O sobrenome veio como um soco no meu estômago e tranquei minha respiração por alguns segundos antes de soltar lentamente, encarando os olhos de minha mãe como se fossem soltar fogo e me queimar inteiro vivo. Ela era irmã de minha ex-noiva.

— Sim. — Minha voz era só um fiapo.

— Ela iniciou um estágio em direito na empresa de Louis a dois anos, agora efetivada e ativa. Uma advogada e tanto, sabe? A pessoa que Louis enviou para cuidar dos assuntos da sua empresa enquanto está na França.

    Meu cérebro capotou na minha mente. Nunca havia me permitido pensar nela ou sua família, se haviam ido embora, ou onde estava. O laboratório recusou meu acesso aos seus exames pois noivo não era o mesmo que marido, e eu sabia que por mais que tivesse o direito de saber se ela estava ou não esperando um filho, não teria esse poder. Desde o momento que havia optado pela vasectomia, sabia que não era um método de todo eficaz, mas jamais acreditei que aconteceria algo assim. Um filho. Preferi sempre acreditar que não.

— Aqui? — Sabia pela expressão satisfeita no rosto de minha mãe, que ela havia me atingido. Trazido lembranças sombrias para a luz de minha consciência.

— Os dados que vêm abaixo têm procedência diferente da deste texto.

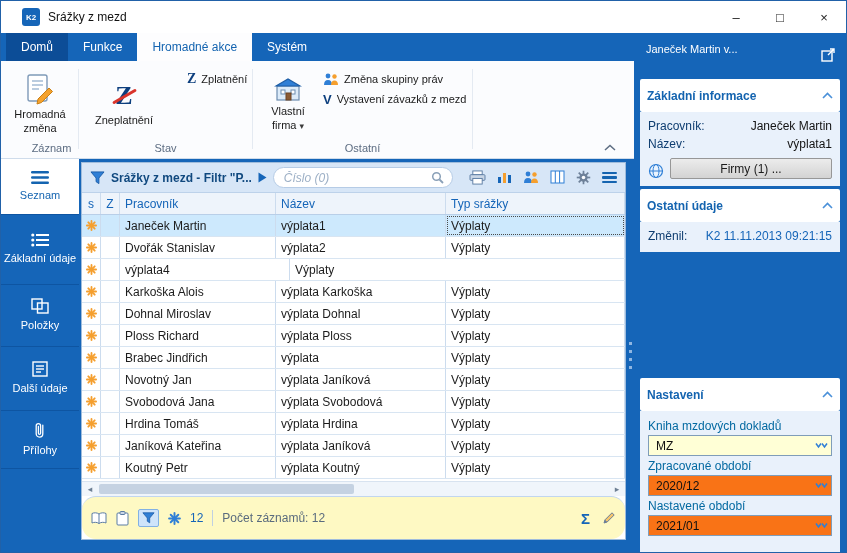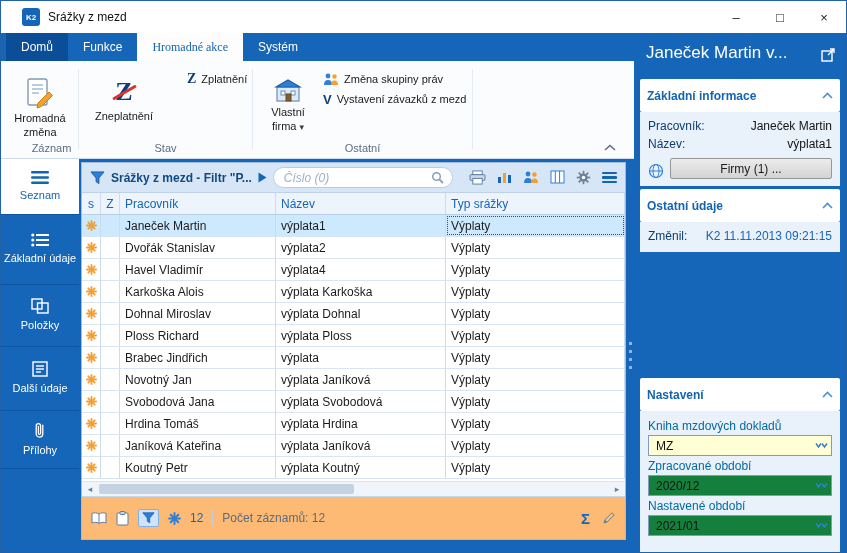"Hromadné akce" .tab.active { font-family: Liberation Serif, serif -> none }
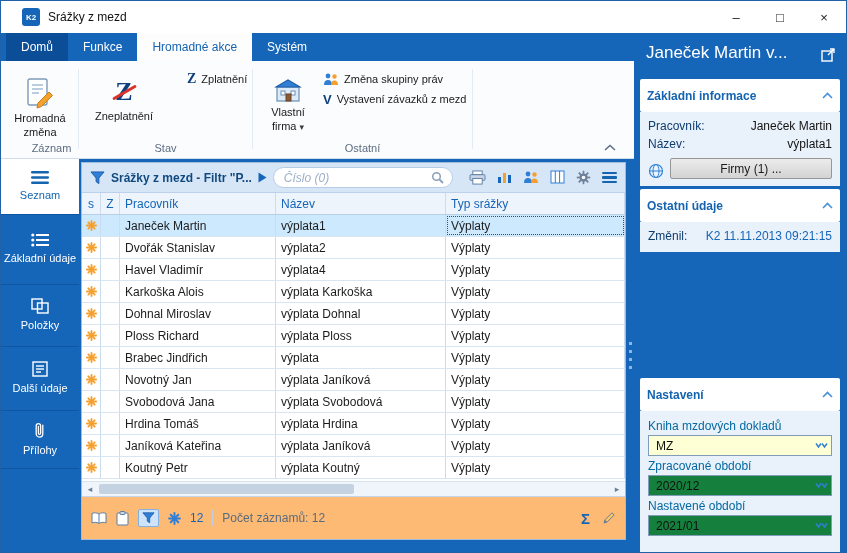"Janeček Martin v..." .panel-title { font-size: 17px -> 11px }
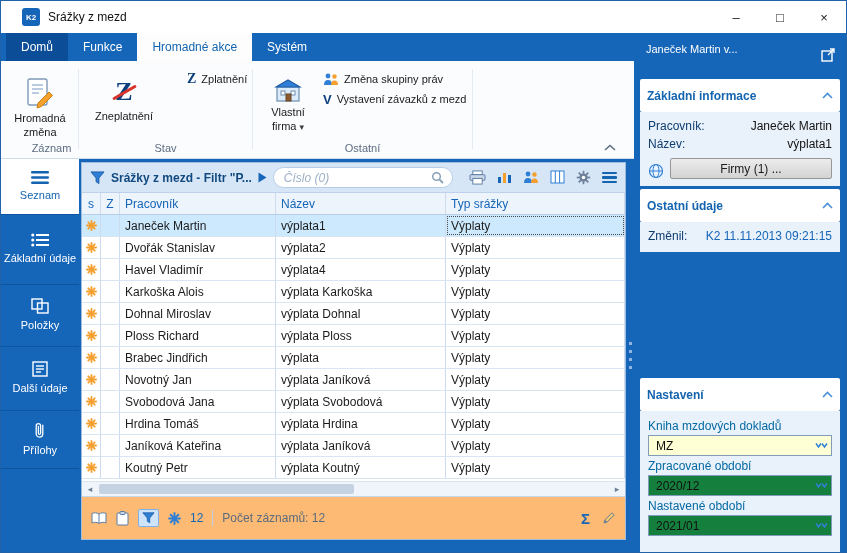"Hromadná změna" .big-btn { justify-content: none -> center; top: 16px -> 5px }
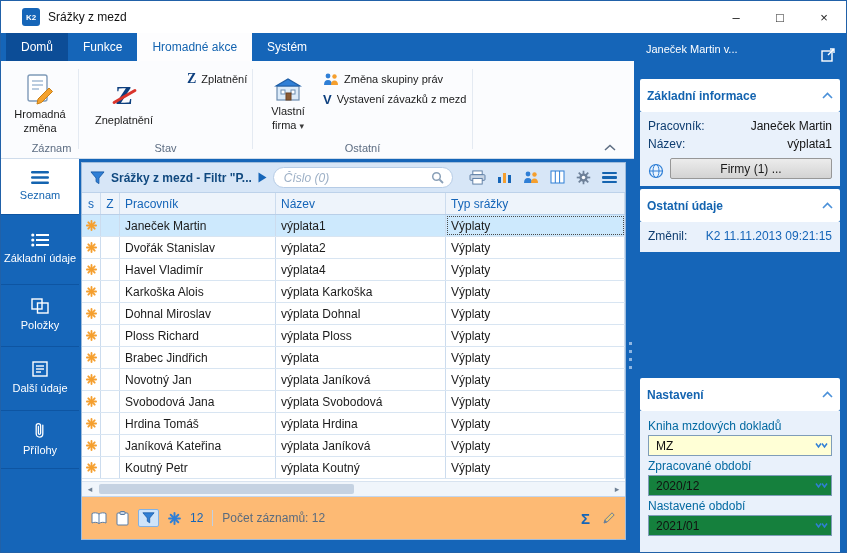"Havel Vladimír" div.cell { html: <div>Havel Vladimír</div> -> none }
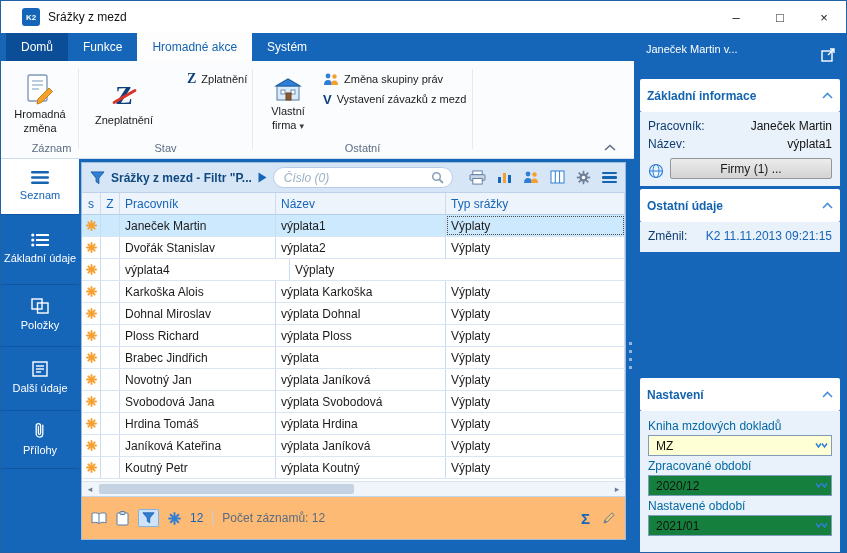"2020/12" .combo { background: #15803d -> #f97316 }
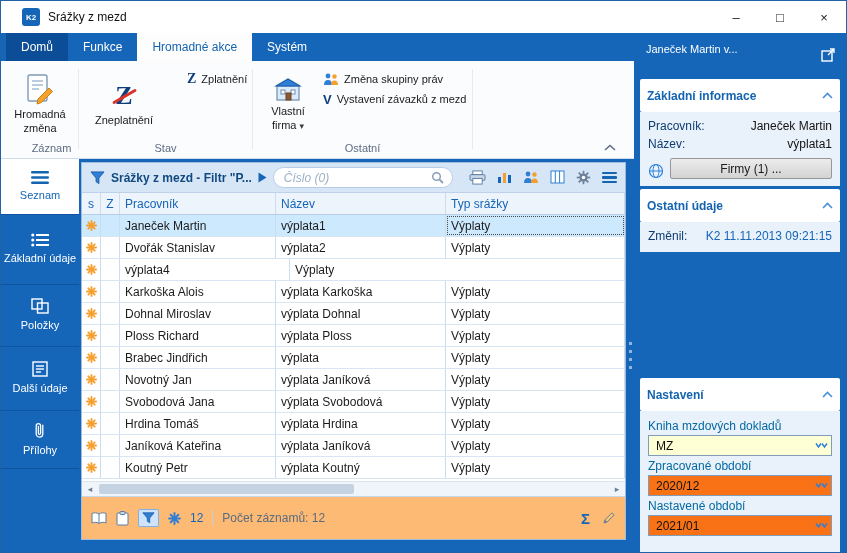"12" .statusbar { background: #fdba74 -> #fef9c3; border-radius: none -> 14px }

— Na maioria dos dias, ela sequer vai estar aqui. Mas hoje em particular, ela está. — Um sorriso malicioso surgiu em seus lábios maquiados. — Tomei a liberdade de fazer uma pesquisa simples, já que sua ex-cunhada está bem debaixo dos seus olhos. Sabia que curiosamente, Primrose Campbell tem viajado poucas vezes por ano?

— Em que isso me interessaria? — Tentei me recompor, tentei fechar as portas e encerrar os gatilhos que aquela conversa havia desencadeado.

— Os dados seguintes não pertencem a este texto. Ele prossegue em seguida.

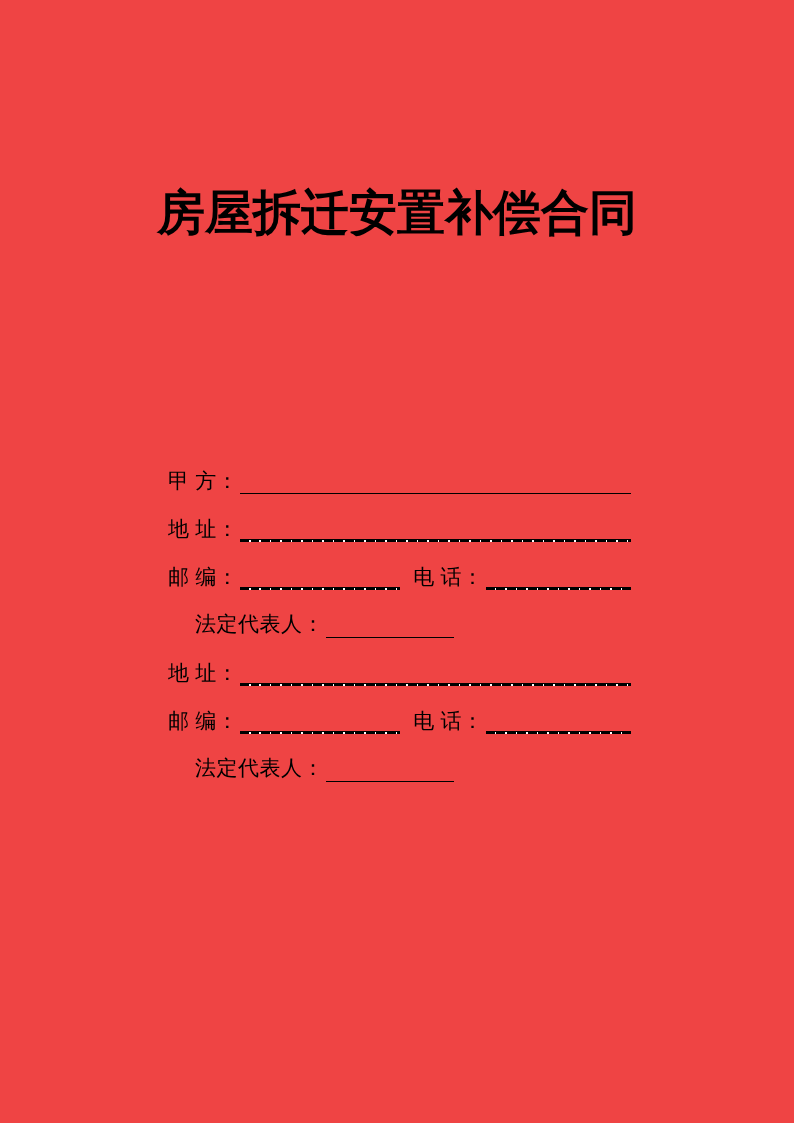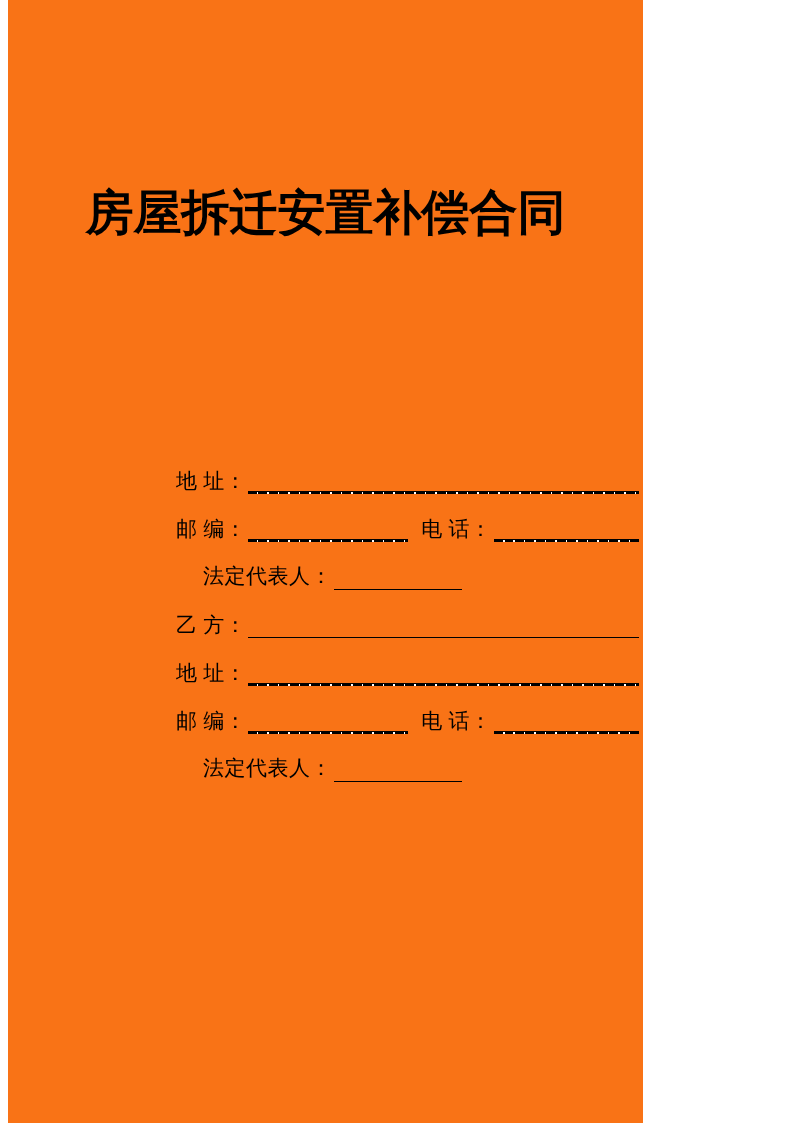"房屋拆迁安置补偿合同" .page { background: #f97316 -> #ef4444; margin-left: 8px -> none; width: 635px -> 794px }
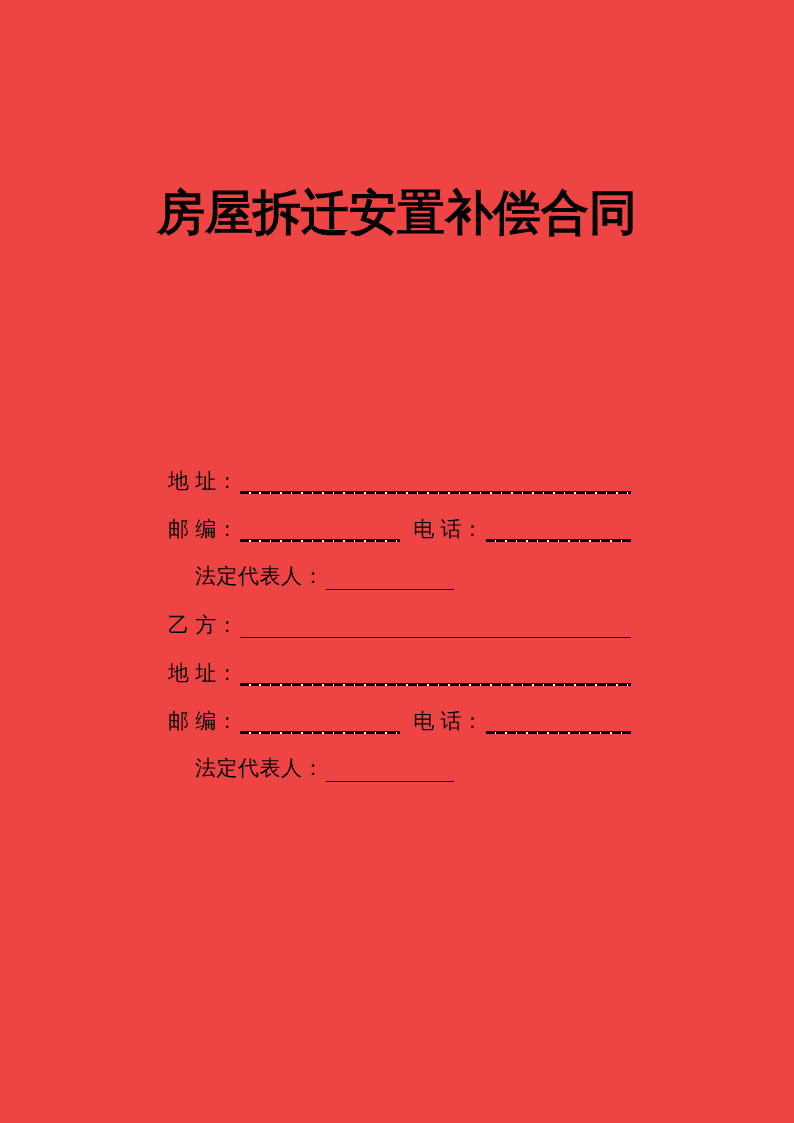"甲 方：" div.form-row { html: none -> <div> <span>甲 方：</span> <span> <span></span> </span> </div> }
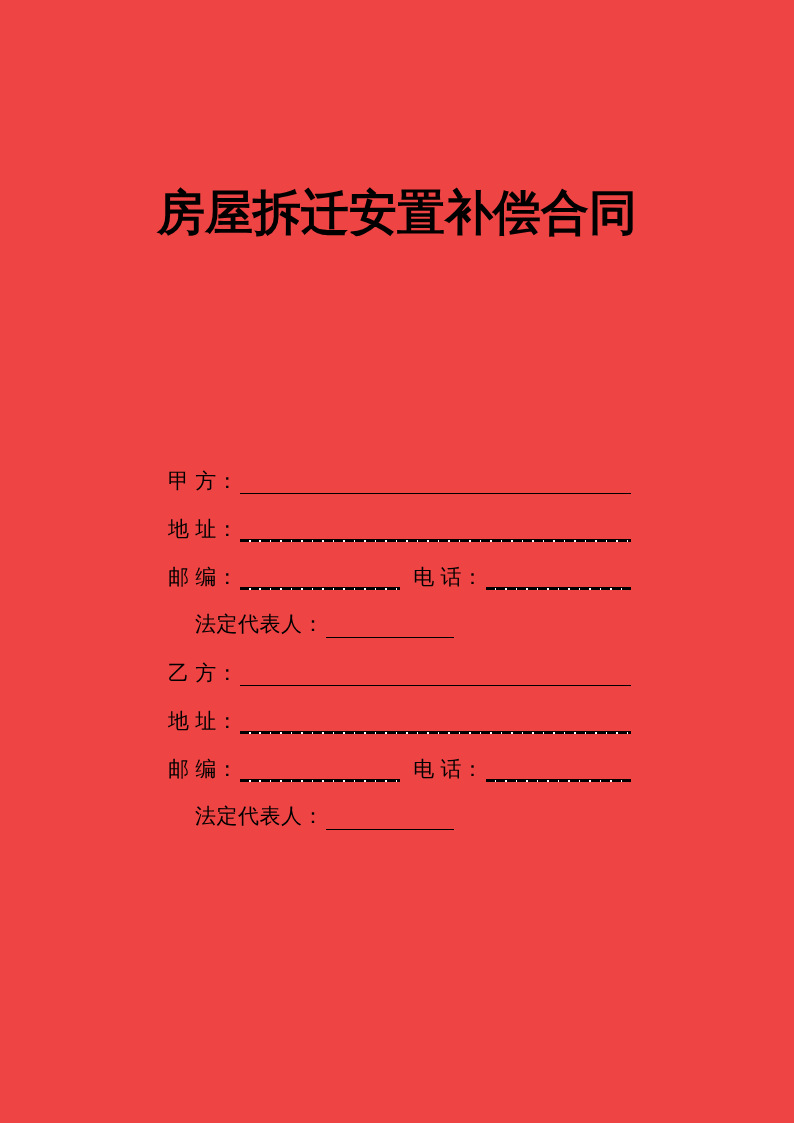"乙 方：" div.form-row { html: <div> <span>乙 方：</span> <span> <span></span> </span> </div> -> none }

— Primrose viaja para uma cidadezinha, na França, pelo menos um ou duas vezes por ano nos últimos quatro anos. — As suas palavras pareciam me queimar vivo, eu estava em combustão espontânea em sua frente nesse exato momento. — Enviei Louis para tirar outra dúvida...

    Não.
    Minha mãe havia mandado Louis atrás dela.
    Com um sorriso diabólico nos lábios, ela deixou minha sala e praticamente me deixou um morto-vivo em minha cadeira.